Contrast that with the history of the American labor movement. Check the record: on every issue of worker rights and protections, workers went first. They didn’t ask politicians to give them safer conditions, cleaner conditions, higher wages, shorter hours, more bargaining power, and a better system to redress their grievances. They demanded those things from the bosses, and they did so with the threat of shutting the whole operation down. Only after they had won those things did they eventually become codified in law. (It’s for this reason that May Day– a joke here, I’m afraid, but celebrated passionately in much of Europe and South America– is specifically a celebration of Haymarket square and American unions.) If we’ve lost those gains since, it’s been because of a very well-funded, coordinated and consistent effort by people in power to undermine unions and refuse to enforce existing labor law.

Even if you could guarantee a certain minimal welfare state, the idea of poor and working people depending on the largesse of the rich and powerful is obscene. Sometimes, people have to live under the charity of others. But nobody wants to in perpetuity, because they then are not in control of their own lives, and because having to do so leaves many feeling robbed of personal dignity. As long as economic security is a gift of those at the top, it can be taken away. And if the last several decades have shown us anything, it’s that for the richest, what they already have will never be enough. No matter how income inequality spirals out of control, no matter how absurd the gap between those on top and everybody else grows, they’ll look to take more. And the more that you make the people on the bottom dependent on charity, the less they’re able to protect their own interests.

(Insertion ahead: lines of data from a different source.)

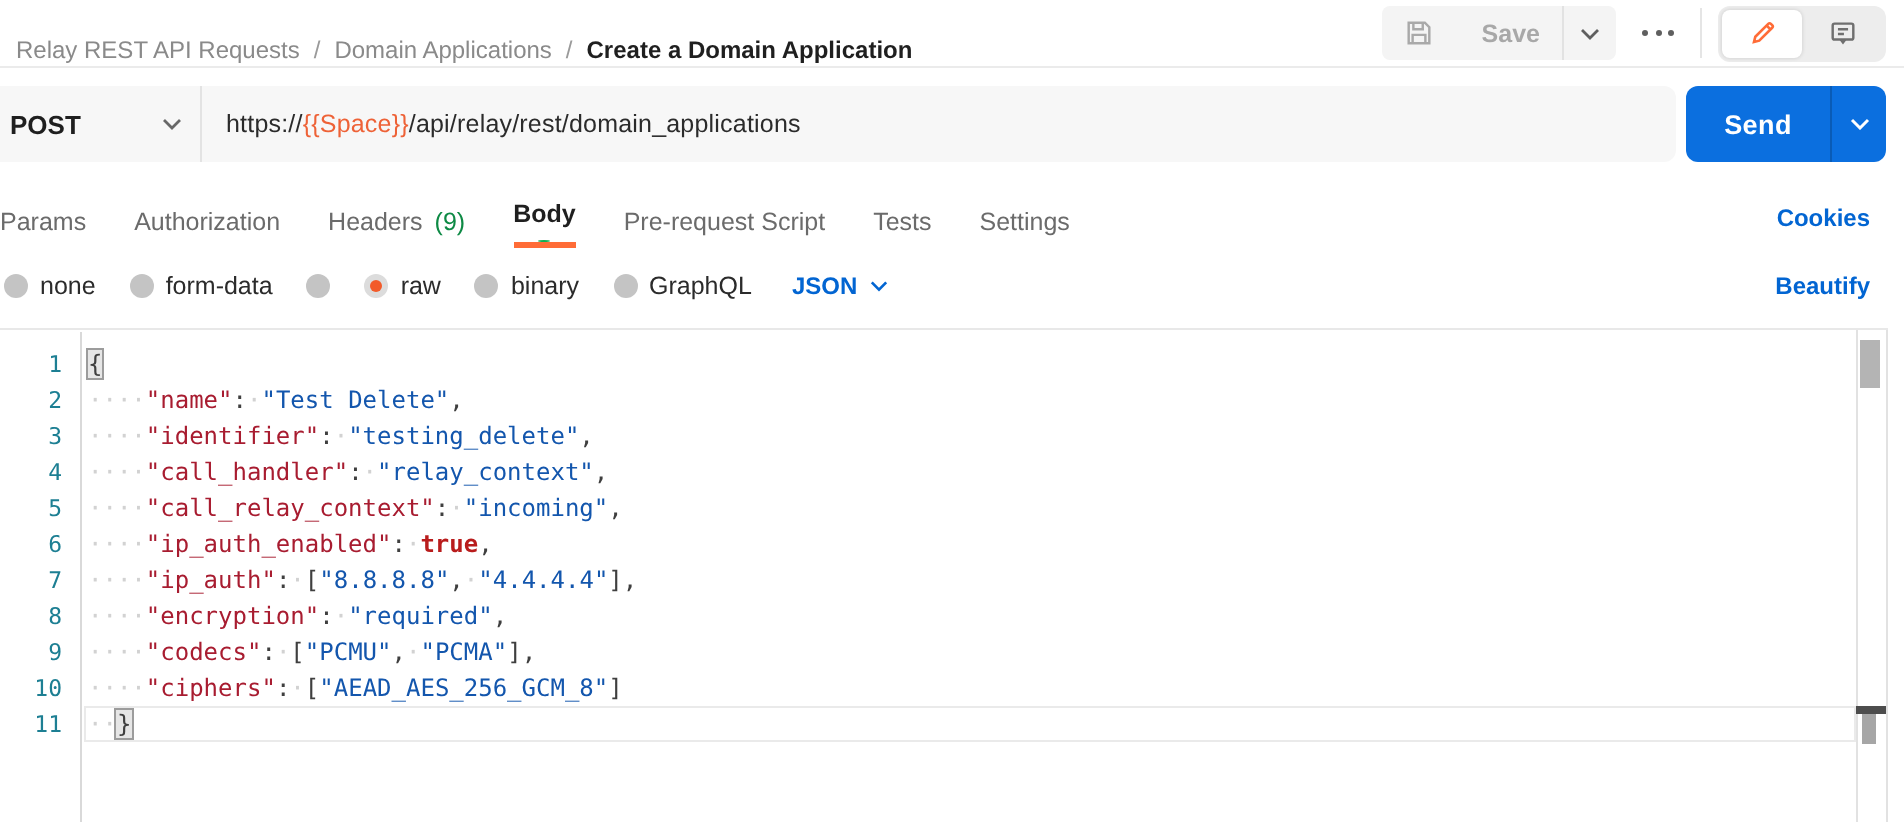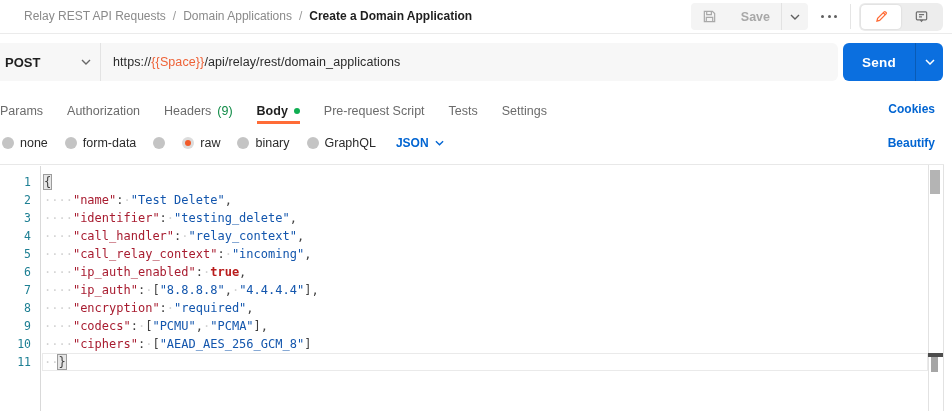--- a/index.html
+++ b/index.html
@@ -8,8 +8,8 @@
 
   
   .header{position:absolute;top:0;left:0;right:0;height:33px;border-bottom:1px solid #ebebeb;background:#fff;}
-  .breadcrumb{position:absolute;left:8px;top:0;height:32px;display:flex;align-items:center;gap:7px;
-              font-size:12px;color:#8a8a8a;white-space:nowrap;margin-left:16px;}
+  .breadcrumb{position:absolute;left:8px;top:0;height:32px;display:flex;align-items:flex-end;gap:7px;
+              font-size:12px;color:#8a8a8a;white-space:nowrap;}
   .crumb{cursor:pointer;}
   .crumb-current{color:#1f1f1f;font-weight:bold;}
   .bc-sep{color:#9a9a9a;}

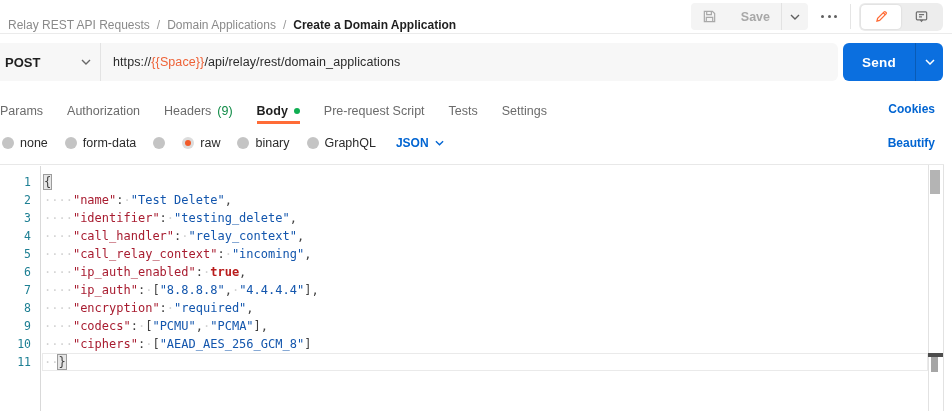--- a/index.html
+++ b/index.html
@@ -42,7 +42,7 @@
   .tabs{position:absolute;left:0;top:95px;height:29px;display:flex;gap:24px;align-items:stretch;
         font-size:12.5px;color:#6b6b6b;white-space:nowrap;}
   .tab{display:flex;align-items:center;gap:6px;cursor:pointer;padding-top:2px;}
-  .tab.active{color:#1f1f1f;font-weight:bold;border-bottom:3px solid #ff6c37;padding-top:5px;}
+  .tab.active{color:#1f1f1f;font-weight:bold;border-bottom:3px solid #ff6c37;padding-top:5px;flex-direction:column;}
   .headers-count{color:#0e8a45;}
   .body-dot{width:6px;height:6px;border-radius:50%;background:#0fae52;}
   .cookies{position:absolute;right:17px;top:95px;height:27px;display:flex;align-items:center;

Forgive the Marxian cant, but politics is about the competition for power, and economics the competition for scarce resources. Democracy doesn’t presume some cordial relationship between people of different social classes and levels of power; it sets them against each other in balance so that no group captures the process. Giving up all checks on the moneyed classes won’t satisfy them. It will only ensure that there is nothing to stop them when they decide to take more.

It’s impolite to say, but I have to think that these well meaning young wonks (and they are well meaning) believe in the long-term viability of pity charity liberalism because of their own inexperience with material need. They are, for the most part, well-to-do, educated and upwardly mobile young white people. They can’t imagine the problem with the social safety net as the endpoint of the liberal project because they’ve never experienced the daily, grinding fear and degradation of living at the burden of the state. They also know that this is a condition they’ll never have to labor under themselves.

If the left is not fundamentally in the business of empowering workers and the poor, as well as improving the material condition of their lives, it not only has no business calling itself the left; it has no business, at all. It might as well close up shop. And for all of the many issues that confront the left– liberal, progressive, whatever– this is the most fundamental, most paramount one. Do we proceed on a basic philosophy of empowerment and dignity for those on the bottom? Or do we want to pursue redistribution as a substitute for self-determination, control over one’s own life? Some say we don’t have a choice, that an empowered workforce is a relic of the past. The beauty of Wisconsin is that it shows, win or lose, that things can change when people finally get fed up and organize to control what’s theirs. It’s worth fighting for.